I usually only say NIHSS used on admission and at 24 hours past admission on strokes. It's something that was more commonly used with the stroke patients receiving tPA. I was certified to do NIHSS but it wasn't ordered on all of our questionable strokes v TIAs. We still always for any patient even suspected TIAs had to do a swallow screen. Our stoke alert meant that the hospitalist group and on call neurology would be notified.

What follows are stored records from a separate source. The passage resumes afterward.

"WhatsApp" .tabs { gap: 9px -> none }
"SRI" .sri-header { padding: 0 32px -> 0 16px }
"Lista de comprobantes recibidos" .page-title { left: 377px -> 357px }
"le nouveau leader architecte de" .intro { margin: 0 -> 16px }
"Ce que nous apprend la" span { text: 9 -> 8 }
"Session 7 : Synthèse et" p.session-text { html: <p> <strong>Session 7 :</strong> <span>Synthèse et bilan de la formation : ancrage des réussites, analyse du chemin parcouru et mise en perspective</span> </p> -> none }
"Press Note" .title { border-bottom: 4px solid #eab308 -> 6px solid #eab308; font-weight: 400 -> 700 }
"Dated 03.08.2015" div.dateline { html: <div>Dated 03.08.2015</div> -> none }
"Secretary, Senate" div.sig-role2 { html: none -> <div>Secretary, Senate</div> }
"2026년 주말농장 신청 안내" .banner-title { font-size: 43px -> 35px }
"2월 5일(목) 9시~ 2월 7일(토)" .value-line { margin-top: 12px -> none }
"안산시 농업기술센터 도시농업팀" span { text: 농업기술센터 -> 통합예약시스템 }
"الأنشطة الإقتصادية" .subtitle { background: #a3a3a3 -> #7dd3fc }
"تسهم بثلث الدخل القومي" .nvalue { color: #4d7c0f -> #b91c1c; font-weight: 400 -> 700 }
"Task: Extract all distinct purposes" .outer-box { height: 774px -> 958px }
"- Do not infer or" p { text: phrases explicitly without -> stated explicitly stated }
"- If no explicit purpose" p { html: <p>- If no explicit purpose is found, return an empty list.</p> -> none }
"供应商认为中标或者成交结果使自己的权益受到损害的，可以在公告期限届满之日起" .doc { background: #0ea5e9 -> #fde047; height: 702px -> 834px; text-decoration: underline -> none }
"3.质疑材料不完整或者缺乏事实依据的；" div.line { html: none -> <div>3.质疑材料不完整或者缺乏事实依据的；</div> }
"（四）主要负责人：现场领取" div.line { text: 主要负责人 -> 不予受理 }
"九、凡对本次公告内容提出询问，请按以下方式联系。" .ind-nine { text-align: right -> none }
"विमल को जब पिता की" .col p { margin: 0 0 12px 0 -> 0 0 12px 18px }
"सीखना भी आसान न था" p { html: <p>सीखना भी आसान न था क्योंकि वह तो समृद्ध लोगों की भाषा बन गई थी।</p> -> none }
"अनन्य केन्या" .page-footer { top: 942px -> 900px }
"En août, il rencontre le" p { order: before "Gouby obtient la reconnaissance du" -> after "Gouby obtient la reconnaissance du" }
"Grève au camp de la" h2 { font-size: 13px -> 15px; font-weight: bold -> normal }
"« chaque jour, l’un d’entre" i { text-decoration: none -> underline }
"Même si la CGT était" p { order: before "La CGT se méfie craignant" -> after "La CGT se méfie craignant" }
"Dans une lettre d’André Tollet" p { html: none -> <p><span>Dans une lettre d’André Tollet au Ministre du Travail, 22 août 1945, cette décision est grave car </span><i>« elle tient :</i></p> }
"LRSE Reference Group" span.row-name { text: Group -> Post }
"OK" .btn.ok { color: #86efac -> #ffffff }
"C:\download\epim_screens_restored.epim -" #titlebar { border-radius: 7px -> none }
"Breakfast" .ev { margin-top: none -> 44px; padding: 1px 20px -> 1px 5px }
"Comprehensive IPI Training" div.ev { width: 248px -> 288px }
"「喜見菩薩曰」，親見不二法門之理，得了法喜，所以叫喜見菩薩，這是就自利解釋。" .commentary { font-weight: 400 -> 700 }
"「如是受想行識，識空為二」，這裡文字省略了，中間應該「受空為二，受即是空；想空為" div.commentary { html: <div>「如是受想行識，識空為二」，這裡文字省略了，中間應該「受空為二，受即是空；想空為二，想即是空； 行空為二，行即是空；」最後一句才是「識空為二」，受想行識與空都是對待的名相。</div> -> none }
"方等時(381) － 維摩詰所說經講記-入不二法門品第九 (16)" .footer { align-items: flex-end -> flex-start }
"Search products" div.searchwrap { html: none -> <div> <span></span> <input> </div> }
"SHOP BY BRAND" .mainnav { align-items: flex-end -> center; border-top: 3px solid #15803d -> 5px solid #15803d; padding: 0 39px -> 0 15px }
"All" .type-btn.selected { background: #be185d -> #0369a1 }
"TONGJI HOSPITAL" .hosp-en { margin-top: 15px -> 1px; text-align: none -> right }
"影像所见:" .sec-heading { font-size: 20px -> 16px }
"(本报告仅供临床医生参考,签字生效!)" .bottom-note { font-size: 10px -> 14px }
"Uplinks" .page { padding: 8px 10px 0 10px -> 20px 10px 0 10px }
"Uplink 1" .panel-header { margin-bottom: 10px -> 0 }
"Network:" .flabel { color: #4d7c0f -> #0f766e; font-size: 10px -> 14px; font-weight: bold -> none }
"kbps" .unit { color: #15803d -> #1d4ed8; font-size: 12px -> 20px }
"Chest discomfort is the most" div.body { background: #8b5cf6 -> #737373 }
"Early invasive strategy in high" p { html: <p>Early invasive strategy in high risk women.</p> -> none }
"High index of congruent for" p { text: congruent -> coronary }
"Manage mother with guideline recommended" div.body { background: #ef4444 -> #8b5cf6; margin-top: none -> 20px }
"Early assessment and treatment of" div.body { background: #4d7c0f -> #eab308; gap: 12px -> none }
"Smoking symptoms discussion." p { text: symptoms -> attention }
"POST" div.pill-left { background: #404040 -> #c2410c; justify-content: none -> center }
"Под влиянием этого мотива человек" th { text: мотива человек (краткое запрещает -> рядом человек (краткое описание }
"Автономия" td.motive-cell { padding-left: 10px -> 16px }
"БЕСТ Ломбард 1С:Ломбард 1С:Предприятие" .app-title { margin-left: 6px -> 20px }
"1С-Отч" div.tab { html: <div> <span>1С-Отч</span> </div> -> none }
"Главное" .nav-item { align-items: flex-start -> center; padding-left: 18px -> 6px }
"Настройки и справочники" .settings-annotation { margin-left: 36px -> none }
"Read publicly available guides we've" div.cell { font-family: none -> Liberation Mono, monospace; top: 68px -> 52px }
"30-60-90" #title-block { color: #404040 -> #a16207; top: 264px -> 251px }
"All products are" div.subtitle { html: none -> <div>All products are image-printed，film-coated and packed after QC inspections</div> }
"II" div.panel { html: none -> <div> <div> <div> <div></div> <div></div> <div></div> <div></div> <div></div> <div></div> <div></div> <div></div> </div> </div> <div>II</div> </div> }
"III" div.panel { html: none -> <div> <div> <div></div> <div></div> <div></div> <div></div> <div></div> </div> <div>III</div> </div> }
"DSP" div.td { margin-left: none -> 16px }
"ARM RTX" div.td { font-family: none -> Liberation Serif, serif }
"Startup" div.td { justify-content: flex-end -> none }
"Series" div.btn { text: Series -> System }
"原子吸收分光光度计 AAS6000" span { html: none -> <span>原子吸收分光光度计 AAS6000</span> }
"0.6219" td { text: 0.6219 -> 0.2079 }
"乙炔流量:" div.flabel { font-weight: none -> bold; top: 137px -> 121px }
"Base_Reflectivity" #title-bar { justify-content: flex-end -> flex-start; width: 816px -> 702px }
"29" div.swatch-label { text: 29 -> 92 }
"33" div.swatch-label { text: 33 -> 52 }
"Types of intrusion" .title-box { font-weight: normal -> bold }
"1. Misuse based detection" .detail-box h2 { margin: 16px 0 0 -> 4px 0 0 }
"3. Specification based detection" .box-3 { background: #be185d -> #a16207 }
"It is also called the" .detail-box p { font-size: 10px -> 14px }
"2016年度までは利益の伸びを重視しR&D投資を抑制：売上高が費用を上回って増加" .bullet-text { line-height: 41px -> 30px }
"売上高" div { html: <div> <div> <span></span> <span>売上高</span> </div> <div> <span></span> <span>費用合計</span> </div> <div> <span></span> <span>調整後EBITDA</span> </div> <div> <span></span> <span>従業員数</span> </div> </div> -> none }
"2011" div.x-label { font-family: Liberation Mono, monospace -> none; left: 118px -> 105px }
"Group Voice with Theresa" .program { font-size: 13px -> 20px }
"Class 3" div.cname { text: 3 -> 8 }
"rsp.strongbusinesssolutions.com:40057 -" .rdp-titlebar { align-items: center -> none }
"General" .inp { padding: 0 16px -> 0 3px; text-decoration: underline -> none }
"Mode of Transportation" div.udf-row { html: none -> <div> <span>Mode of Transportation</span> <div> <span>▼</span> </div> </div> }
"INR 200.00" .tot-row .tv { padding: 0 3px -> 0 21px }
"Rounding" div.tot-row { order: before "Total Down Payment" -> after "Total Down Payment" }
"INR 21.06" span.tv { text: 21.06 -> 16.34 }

And the transfer center would look at our patient load to see if our unit could take the stroke patient (unless tPA was the plan and then the patient would be admitted to ICU and the intensivist service).
- Aug 8, '12 by betty246Hi Desiree
thankyou for your response i am interested in the in th ad reassessment with the facial symmetry, tongue deviation (if present), speech (slurred or not), strength of motor responses (rated 0-5; 0 being flaccid/no response and 5 being full strength/no noted deficits), pupil reaction (size in mm and type of response - brisk, sluggish etc), numbness/tingling/neuropathy in extremities and a place to document pulses and other vascular data. would i be able to get a copy of this as i am researching different tools used in the stroke area i work on a stroke unit and our patients come straight to our unit following A&E. this would be very benefical to us.